Other pieces dwell on more biologically based methods of harvesting the landscape’s bounty. In the Enid Haupt Memorial Garden, one of three outdoor pieces commissioned for the show points up the ironies of persistent shortcomings in the global food supply network in spite of increasingly advanced agricultural technologies. This work of land art is composed of a rectangle of ground stripped of sod and emblazoned with the word HUNGER, composed with raw soil and edible rice seeds. The Egyptian artist, Ghada Amer, planted the crop in April while Washington’s ornamental cherry trees were in full bloom. The harvest should be ready in the late fall, at which time it will be replanted with kale. Amer’s work often combines garden and text, and this piece, with its use of successional cropping, is a sophisticated example of combining the temporal qualities of landscape and the conceptual mission of much contemporary art.

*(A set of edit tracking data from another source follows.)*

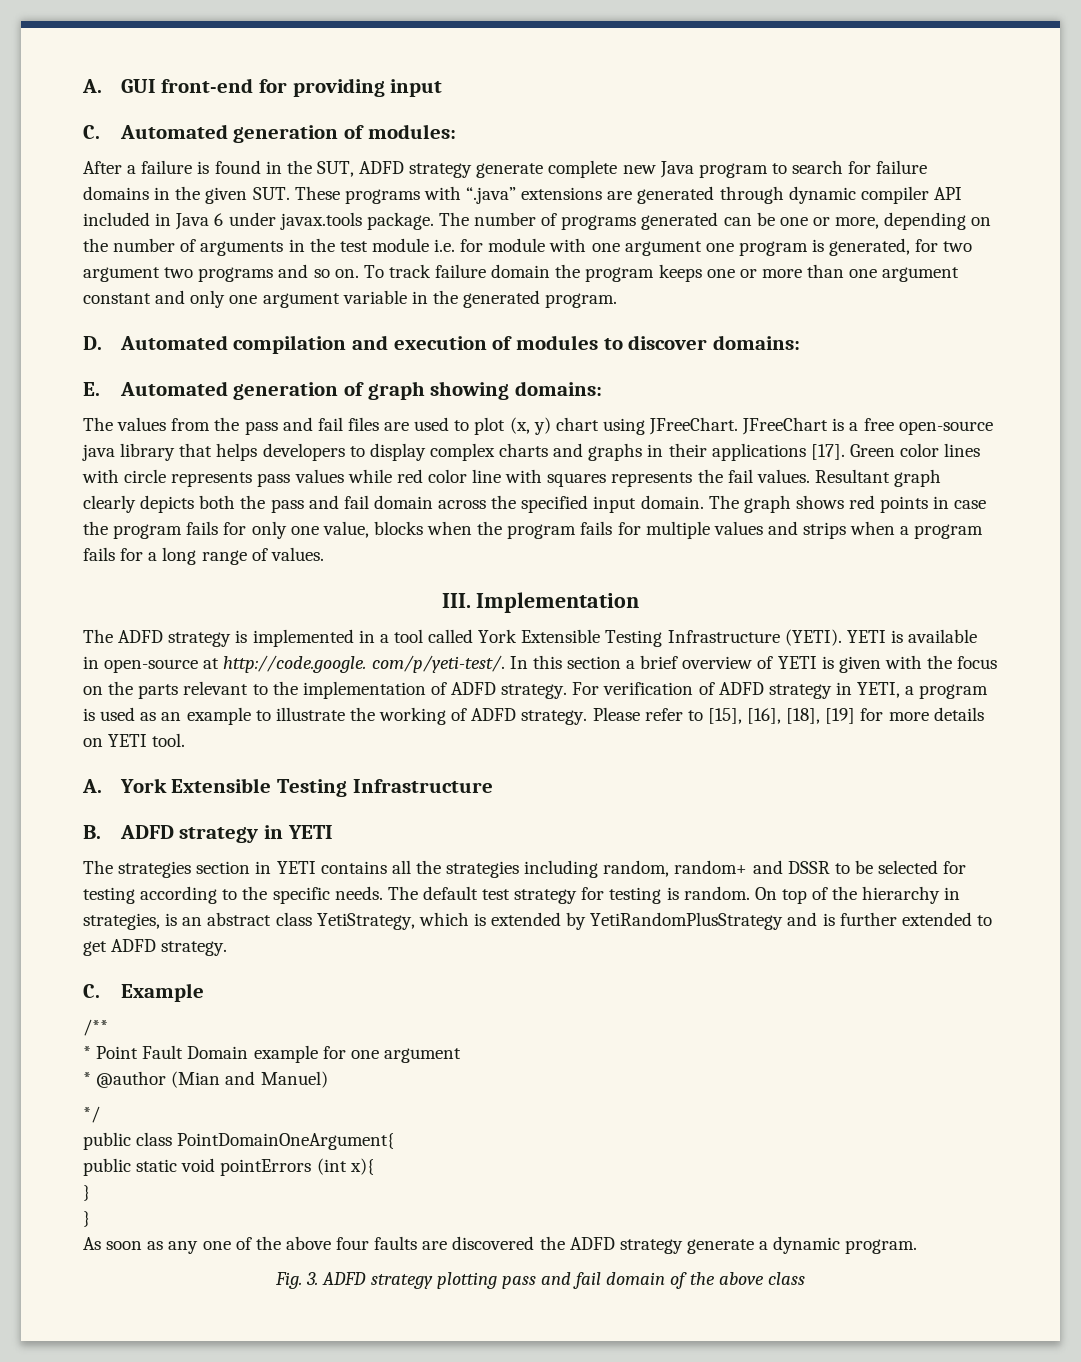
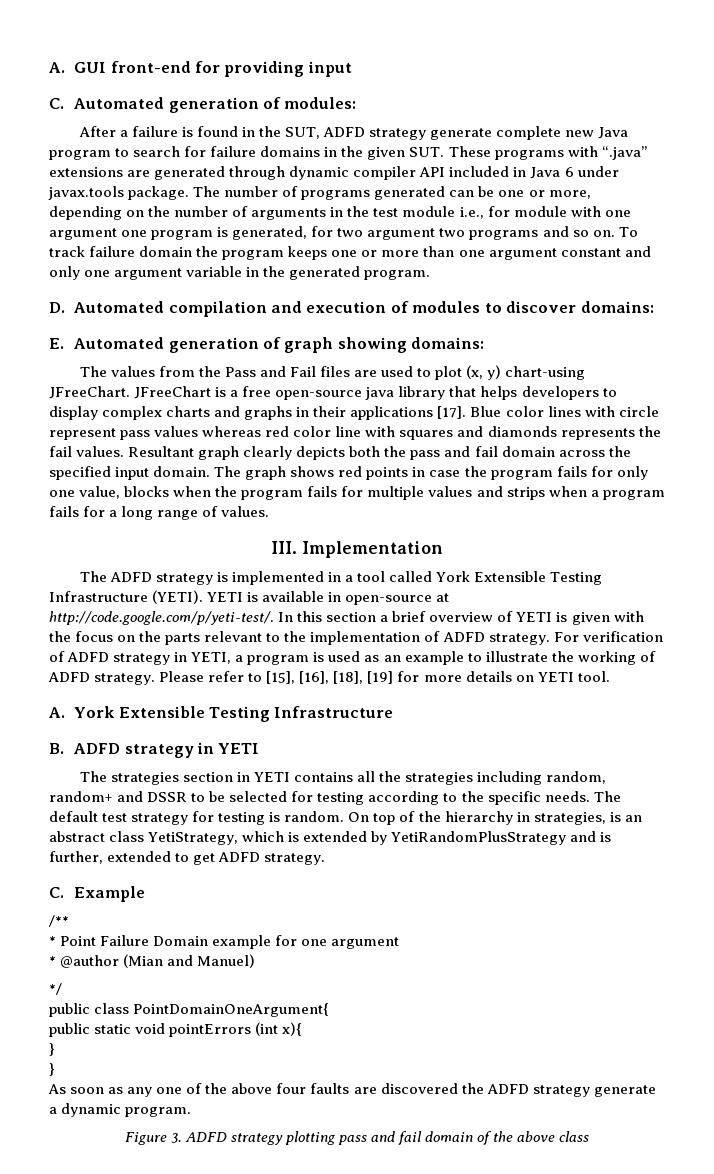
- The number of programs generated can be one or more, depending on the number of arguments in the test module i.e. for module with one argument one program is generated, for two argument two programs and so on.
+ The number of programs generated can be one or more, depending on the number of arguments in the test module i.e., for module with one argument one program is generated, for two argument two programs and so on.
- The values from the pass and fail files are used to plot (x, y) chart using JFreeChart.
+ The values from the Pass and Fail files are used to plot (x, y) chart-using JFreeChart.
- Green color lines with circle represents pass values while red color line with squares represents the fail values.
+ Blue color lines with circle represent pass values whereas red color line with squares and diamonds represents the fail values.
- YETI is available in open-source at http://code.google. com/p/yeti-test/. In this section a brief overview of YETI is given with the focus on the parts relevant to the implementation of ADFD strategy.
+ YETI is available in open-source at http://code.google.com/p/yeti-test/. In this section a brief overview of YETI is given with the focus on the parts relevant to the implementation of ADFD strategy.
- On top of the hierarchy in strategies, is an abstract class YetiStrategy, which is extended by YetiRandomPlusStrategy and is further extended to get ADFD strategy.
+ On top of the hierarchy in strategies, is an abstract class YetiStrategy, which is extended by YetiRandomPlusStrategy and is further, extended to get ADFD strategy.
- * Point Fault Domain example for one argument
+ * Point Failure Domain example for one argument
- Fig. 3. ADFD strategy plotting pass and fail domain of the above class
+ Figure 3. ADFD strategy plotting pass and fail domain of the above class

Africa is not all famine and environmental destruction, and this exhibit is about much more than these well-publicized aspects of Africa. Part of what Earth Matters tries to communicate are deep attachments to the land itself, communicated through media including body art and sculptural works. Very few works in the show portray landscapes in a traditional Western fashion, as a prospect or a view. A notable exception is a 1944 painting by Jacob Hendrik Pierneef of the iconic Table Mountain in South Africa—chillingly described in the wall plaque as depicting a pristine land waiting to be taken. In contrast, the Beninian artist Tchif’s painting appears as a mysterious map, a nonobjective composition. Its lines, colors, and symbols effectively tell of a place more nuanced than a mere geographical location, a reminder that landscape can be seen and depicted in myriad ways other than perspective, plan, and section.

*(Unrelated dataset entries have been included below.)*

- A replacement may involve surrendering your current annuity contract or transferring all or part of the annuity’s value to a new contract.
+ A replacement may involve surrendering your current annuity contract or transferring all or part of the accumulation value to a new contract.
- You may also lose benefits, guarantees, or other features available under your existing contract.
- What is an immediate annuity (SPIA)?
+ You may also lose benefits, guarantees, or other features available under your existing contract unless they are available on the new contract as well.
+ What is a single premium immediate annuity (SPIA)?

Earth Matters emphasizes the multiple scales at which our interactions with the earth carry reverberations, particularly when wealth and resources are distributed so unequally. One of the fundamental myths of globalization is that we all, in a sense, live everywhere now. We don’t. The effects of climate change and global consumerism are becoming increasingly apparent, and those of us connected to the digital world have access to more information than we can possibly take in. Yet somehow, perhaps because of the sheer overwhelming volume, there is much about the global economic world that we really never see. For those who shape the landscape both locally and from afar, Earth Matters makes our interconnectedness a little more real, while at the same time emphasizing the importance of seeing landscape in more nuanced, deeper ways that are particular to a place.

Earth Matters will be on view until January 5, 2014, at the Smithsonian Institute Museum of African Art.

Zoé Edgecomb is a designer with OCULUS and writes, builds and lives in Charlottesville, Virginia.